Assignment
Look in the material below for the line holding "[49,122,376,138] git@github.com:St8ck3rs/eckoh_reactjs.git ->". Set it down exactly, with each later line up to and including the line holding "[821,52,1123,68] git@github.com:St8ck3rs/eckoh_reactjs.git ->".

Dataset records

--------------------------------

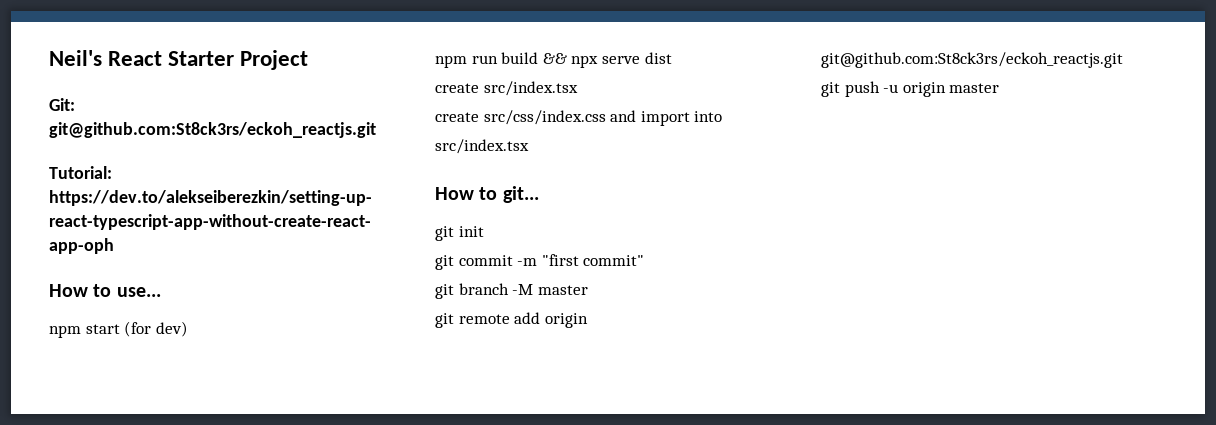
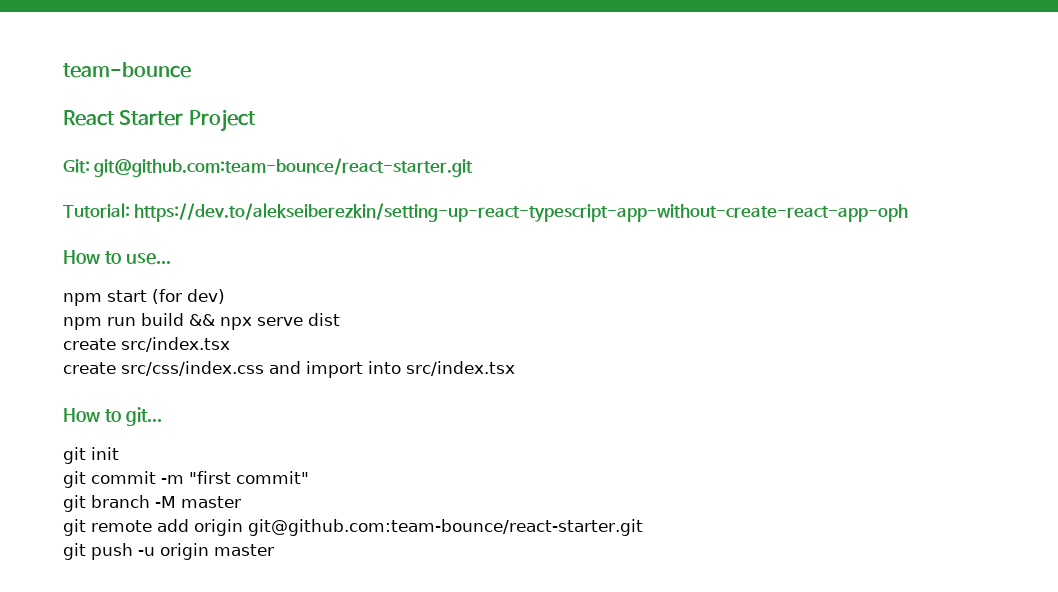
[49,50,102,66] Neil's -> [63,62,191,78] team-bounce //
[49,122,376,138] git@github.com:St8ck3rs/eckoh_reactjs.git -> [94,158,474,177] git@github.com:team-bounce/react-starter.git
[821,52,1123,68] git@github.com:St8ck3rs/eckoh_reactjs.git -> [248,519,643,536] git@github.com:team-bounce/react-starter.git

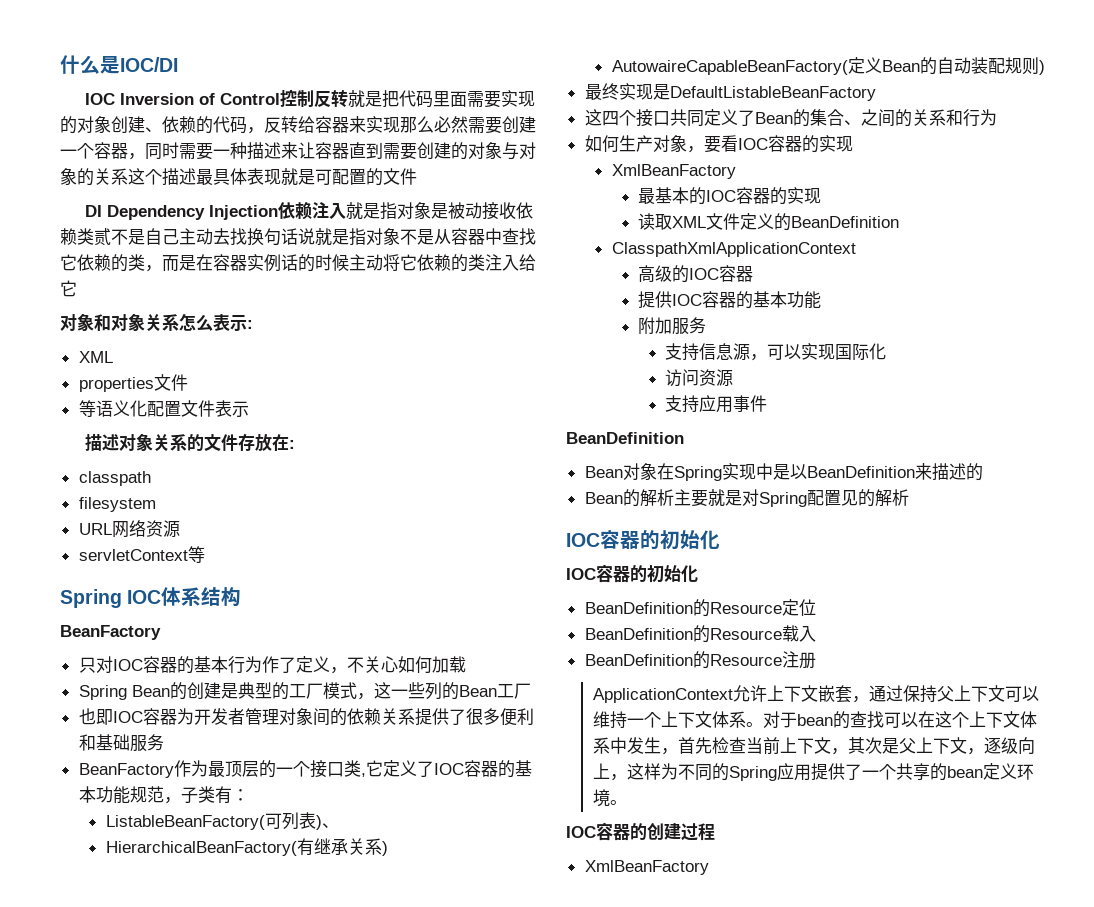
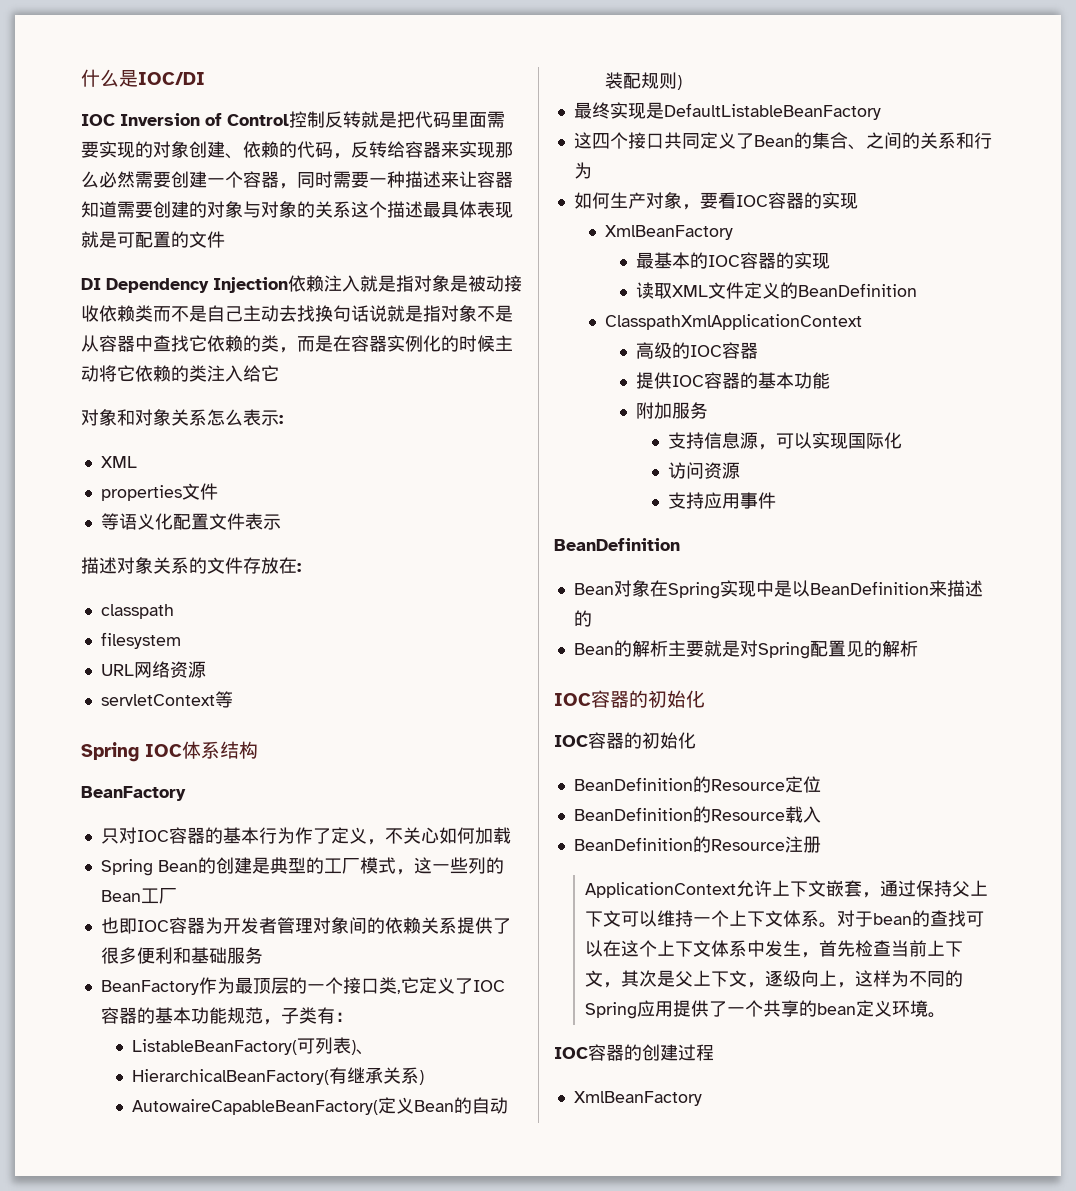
[349,142,383,159] 直到 -> [81,201,117,218] 知道
[94,228,111,246] 贰 -> [153,306,171,322] 而
[281,254,298,271] 话 -> [423,335,441,352] 化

--------------------------------

Response to the exercise
[49,122,376,138] git@github.com:St8ck3rs/eckoh_reactjs.git -> [94,158,474,177] git@github.com:team-bounce/react-starter.git
[821,52,1123,68] git@github.com:St8ck3rs/eckoh_reactjs.git -> [248,519,643,536] git@github.com:team-bounce/react-starter.git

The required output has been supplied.